Título: Censura subverte o papel do Judiciário
Autor: Assunção, Moacir
Fonte: O Estado de São Paulo, 17/10/2009, Nacional, p. A15

Presidente da Associação Juízes pela Democracia vê sinais de autoritarismo na decisão

A censura contra o Estado, mantida desde 31 de julho pelo Tribunal de Justiça do Distrito Federal, demonstra, para o presidente da Associação Juízes pela Democracia (AJD), o juiz Luís Fernando de Barros Vidal, a força de um Estado autoritário que se crê onipotente, o que é muito grave para a democracia brasileira.

"Expandindo um pouco esta questão, é o mesmo Estado que se considera desobrigado de pagar precatórios aos contribuintes, de punir torturadores que agiram sob suas ordens. Tudo isso demonstra uma consciência fortemente antidemocrática e que ainda há confusão entre o público e o privado no Brasil", afirmou.

O Estado foi proibido pelo Tribunal de Justiça do Distrito Federal (TJ-DF) de publicar informações sobre as investigações da Polícia Federal sobre o empresário Fernando Sarney, indiciado por lavagem de dinheiro, formação de quadrilha, tráfico de influência e falsidade ideológica na Operação Boi Barrica. Fernando é filho do presidente do Senado, José Sarney (PMDB-AP), e responsável pelos negócios da família.

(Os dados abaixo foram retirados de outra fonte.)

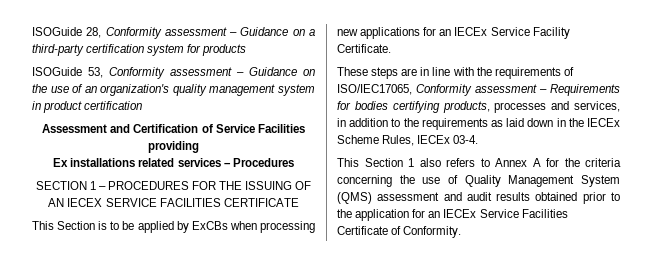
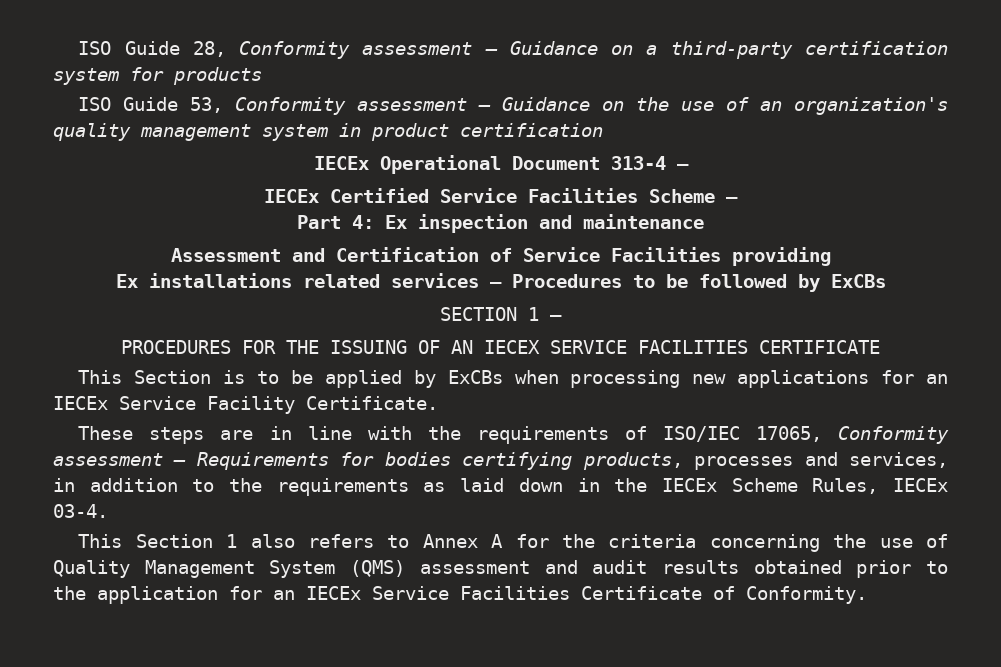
- ISOGuide 28, Conformity assessment – Guidance on a third-party certification system for products
+ ISO Guide 28, Conformity assessment – Guidance on a third-party certification system for products
- ISOGuide 53, Conformity assessment – Guidance on the use of an organization's quality management system in product certification
+ ISO Guide 53, Conformity assessment – Guidance on the use of an organization's quality management system in product certification
+ IECEx Operational Document 313-4 –
+ IECEx Certified Service Facilities Scheme –
+ Part 4: Ex inspection and maintenance
- Ex installations related services – Procedures
+ Ex installations related services – Procedures to be followed by ExCBs
- SECTION 1 – PROCEDURES FOR THE ISSUING OF AN IECEX SERVICE FACILITIES CERTIFICATE
+ SECTION 1 –
+ PROCEDURES FOR THE ISSUING OF AN IECEX SERVICE FACILITIES CERTIFICATE
- These steps are in line with the requirements of ISO/IEC17065, Conformity assessment – Requirements for bodies certifying products, processes and services, in addition to the requirements as laid down in the IECEx Scheme Rules, IECEx 03-4.
+ These steps are in line with the requirements of ISO/IEC 17065, Conformity assessment – Requirements for bodies certifying products, processes and services, in addition to the requirements as laid down in the IECEx Scheme Rules, IECEx 03-4.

O desembargador Dácio Vieira, ligado a Sarney, foi o responsável pela decisão, mantida pelo tribunal apesar de seu afastamento sob suspeição do caso. O TJ-DF se declarou incompetente para julgar a censura, que foi mantida, e determinou a remessa dos autos à Justiça Federal do Maranhão, que dará a palavra final sobre o caso.

Para o jurista, a decisão do desembargador atenta contra a liberdade de opinião, um dos principais pilares da democracia, juntamente com o direito ao voto, além de se contrapor à Constituição.

"Os chamados pais fundadores da democracia americana sempre fizeram questão de lembrar que este é um direito basilar. Assim como o Judiciário jamais fez menção de controlar o voto, também não poderia nunca censurar a livre manifestação do pensamento."

A Constituição, relembra Vidal, estabelece que não pode existir a censura prévia. Eventuais excessos no uso da liberdade ensejam ações civis e criminais, a posteriori, para reparar danos à privacidade . "Há uma completa subversão do papel do Judiciário, que existe para tutelar a liberdade de opinião e não para restringi-la, o que é extremamente grave."

PRIVACIDADE

Além da censura, para o presidente da AJD há uma confusão de conceitos no caso que envolve o filho de Sarney. "O direito à privacidade existe para proteger o cidadão comum, privado, que leva sua vida de forma pacata. Os personagens envolvidos neste caso são públicos, tratando de questões públicas, o que joga por terra as alegações do tribunal para sustentar a ação", afirmou o especialista.